IMPRUDENTE JEUNESSE

IMPRUDENTE JEUNESSE

RECKLESS

Un drame de Victor Fleming

96  mn

Avec Jean Harlow, William Powell, Franchot Tone, May Robson, Ted Healy, Nat Pendleton, Rosalind Russell, Mickey Rooney, Henry Stephenson, Robert Light, Allan Jones
Scénario de P. J. Wolfson
D'après Oliver Jeffries
Musique de Jerome Kern
Photo de George J. Folsey
Produit par David O. Selznick

RESUME
Un jeune héritier s'offre la représentation d'un spectacle de Broadway pour lui seul.
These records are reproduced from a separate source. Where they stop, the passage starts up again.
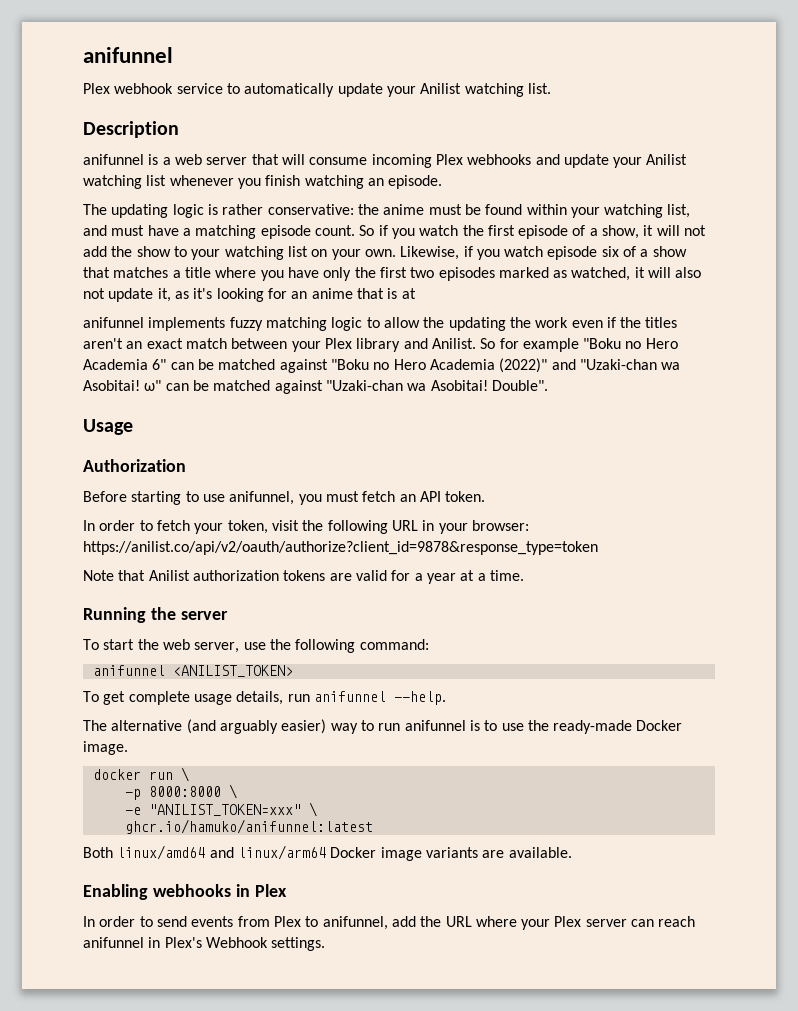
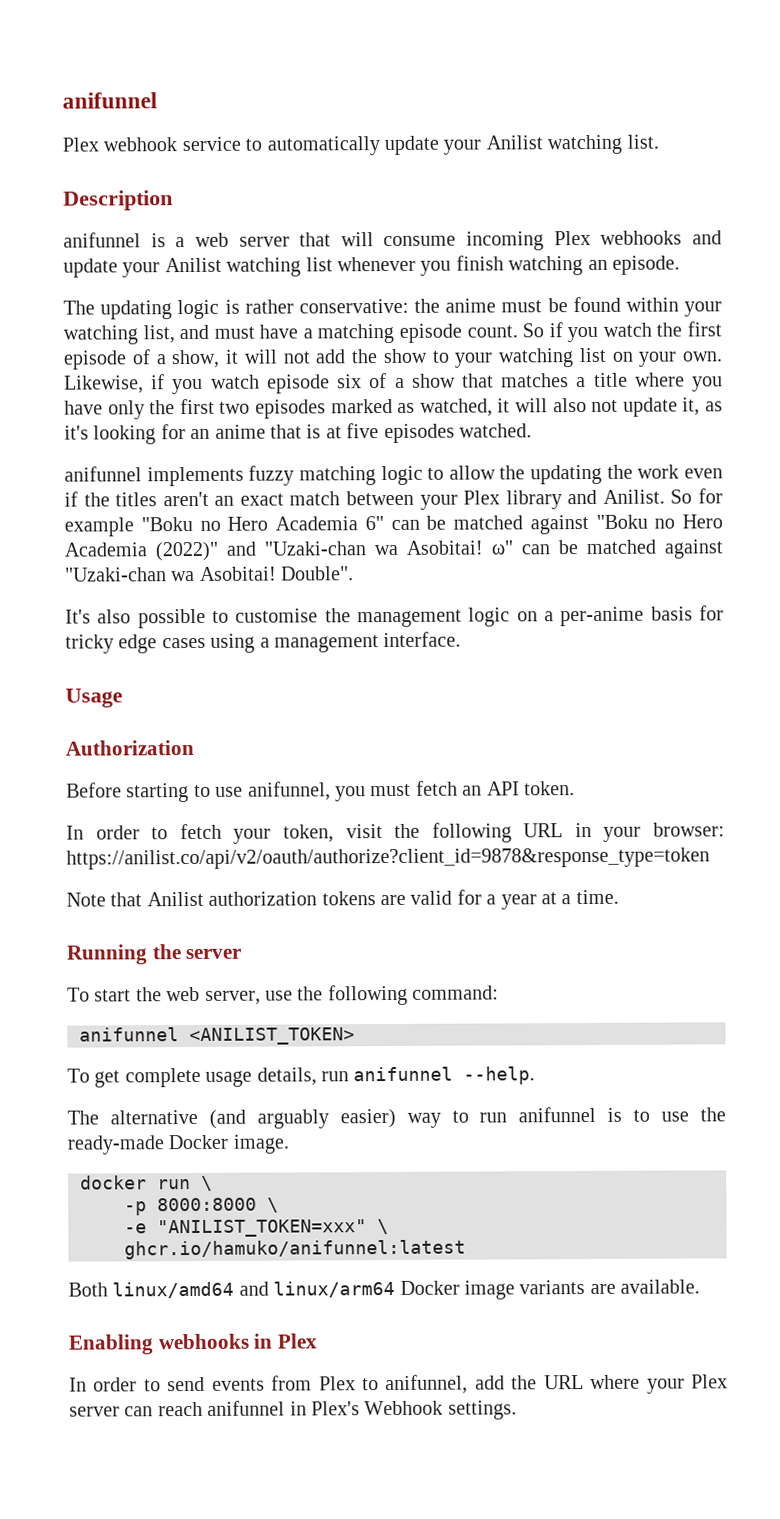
- Likewise, if you watch episode six of a show that matches a title where you have only the first two episodes marked as watched, it will also not update it, as it's looking for an anime that is at
+ Likewise, if you watch episode six of a show that matches a title where you have only the first two episodes marked as watched, it will also not update it, as it's looking for an anime that is at five episodes watched.
+ It's also possible to customise the management logic on a per-anime basis for tricky edge cases using a management interface.

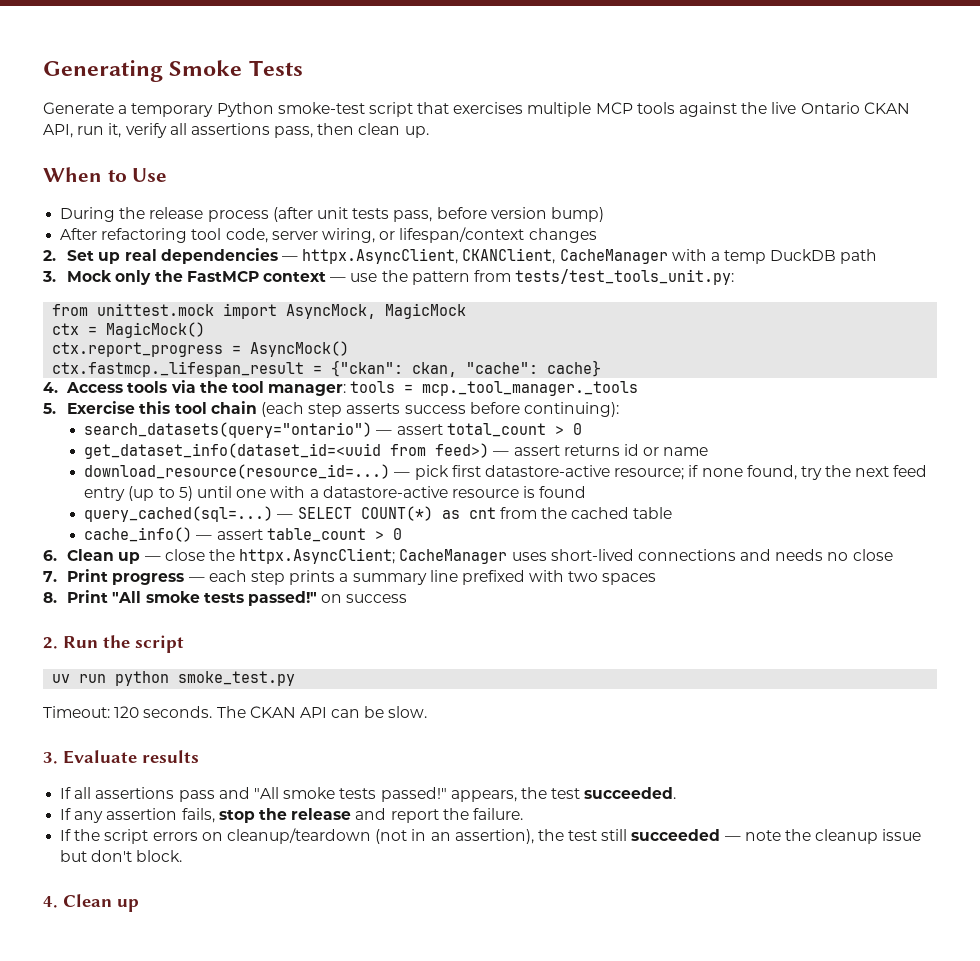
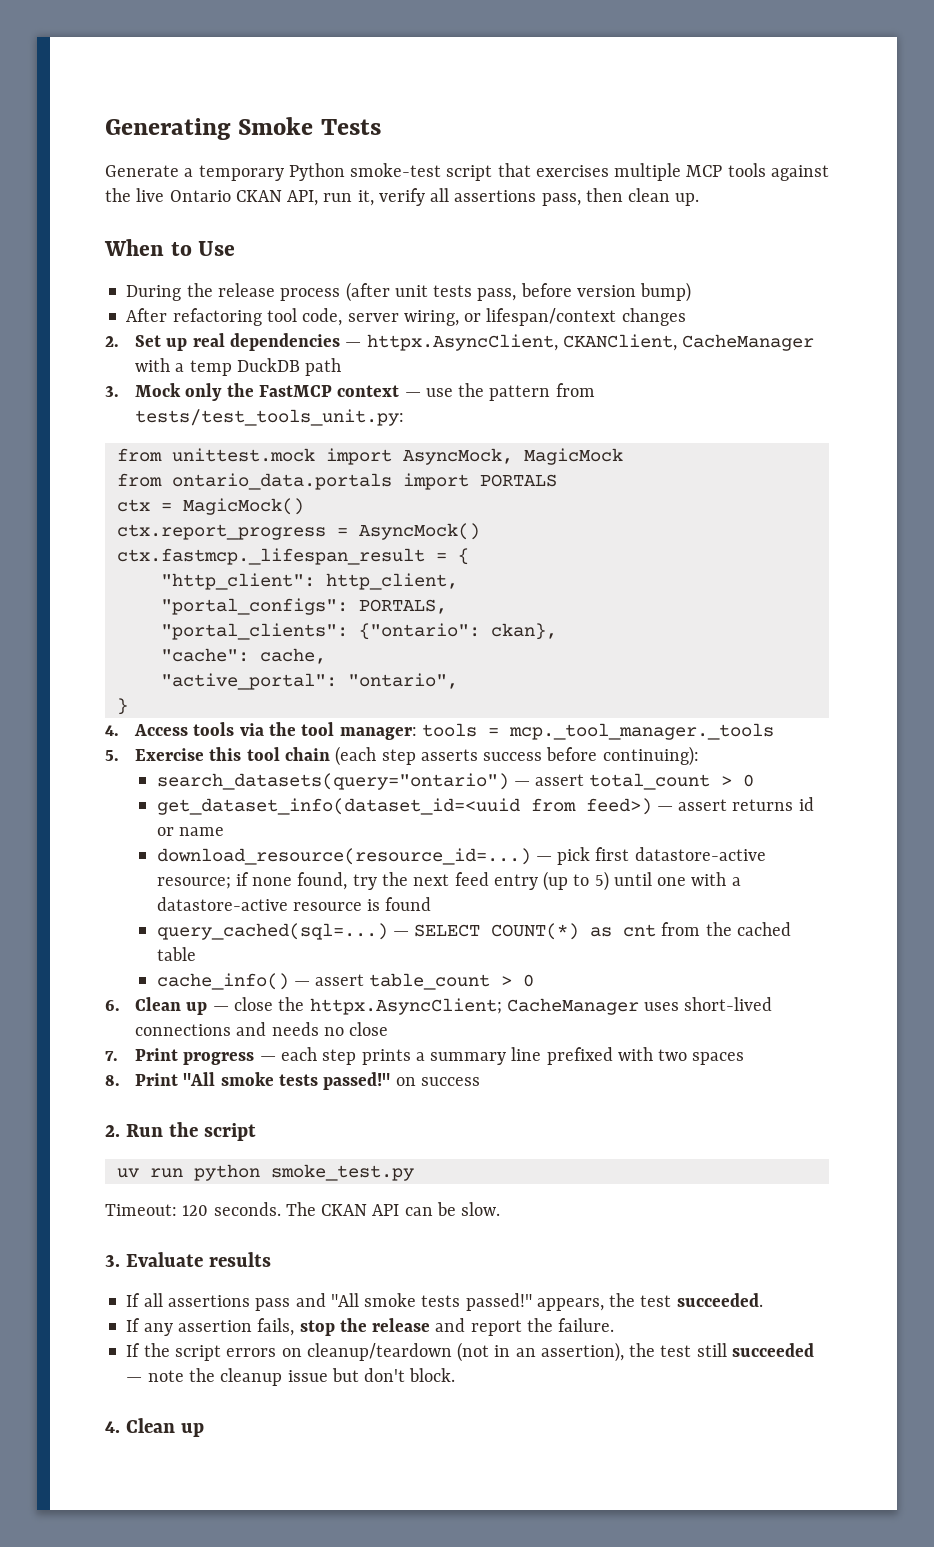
+ from ontario_data.portals import PORTALS
- ctx.fastmcp._lifespan_result = {"ckan": ckan, "cache": cache}
+ ctx.fastmcp._lifespan_result = {
+ "http_client": http_client,
+ "portal_configs": PORTALS,
+ "portal_clients": {"ontario": ckan},
+ "cache": cache,
+ "active_portal": "ontario",
+ }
La vedette, une jeune danseuse connue pour ses frasques, accepte de le suivre ensuite. Ils ne tarderont pas à se marier au grand dam des proches du jeune homme.

COMMENTAIRE
En septembre 1932, deux mois après son mariage avec Jean Harlow, le producteur MGM, Paul Berne, se tire une balle dans la tête. Deux ans plus tard, faisant fi de la discrétion qui devrait entourer un tel drame, David O’Selznick - sous le pseudonyme d'Oliver Jeffries - imagine l’histoire d’un jeune héritier qui se tue après avoir épousé par amusement une extravagante artiste de music hall. Ayant tous les aspects d’une provocation, c’est à Harlow que Selznick offre le rôle de cette vedette qui conduit malgré elle son mari à la mort. L’ironie du sort se joindra à ce qui pourrait être considéré comme un indécent coup de pub, puisque durant le tournage d’ « Imprudente jeunesse » Harlow s’éprendra de William Powell, celui-là même qui joue l’amant succédant au mari défunt dans le film… (Jusqu’à son décès survenu en 1937 alors qu’elle n’avait que 26 ans, Harlow semble l’avoir aimé). C’est ainsi que rarement un film de cette époque n’aura eu de telles interconnections avec une réalité dramatique de l’histoire du show business hollywoodien. Dans l’insouciant papillonnement de Harlow, se décrypte l’un des destins les plus tragiques du cinéma. Et si le film commence sur le ton de la comédie, il ne peut résister bien longtemps à la vague d’accablement auquel il fait référence. C’est ainsi que la fin voit une succession de visages en larmes filmés en gros plan, des visages qui pleurent un destin malheureux. Deux ans auparavant, Victor Fleming - qui retrouvera Selznick pour « Autant en emporte le vent » - avait déjà dirigé Harlow dans une comédie épinglant le monde du cinéma, « Mademoiselle Volcan », mais qui est resté de l’ordre de la satire et de l’autodérision, alors qu’ici il laisse entrevoir derrière des apparences légères une face sombre de l’univers du spectacle. Venant ajouter à l’apparente légèreté de l’ensemble, trois numéros musicaux agrémentent le film, lui donnant un vague aspect de comédie musicale. Peu douée pour la danse et la chanson, en partie doublée ici, c’est l’unique fois où Harlow apparaît dans une œuvre présentant autant de numéros musicaux.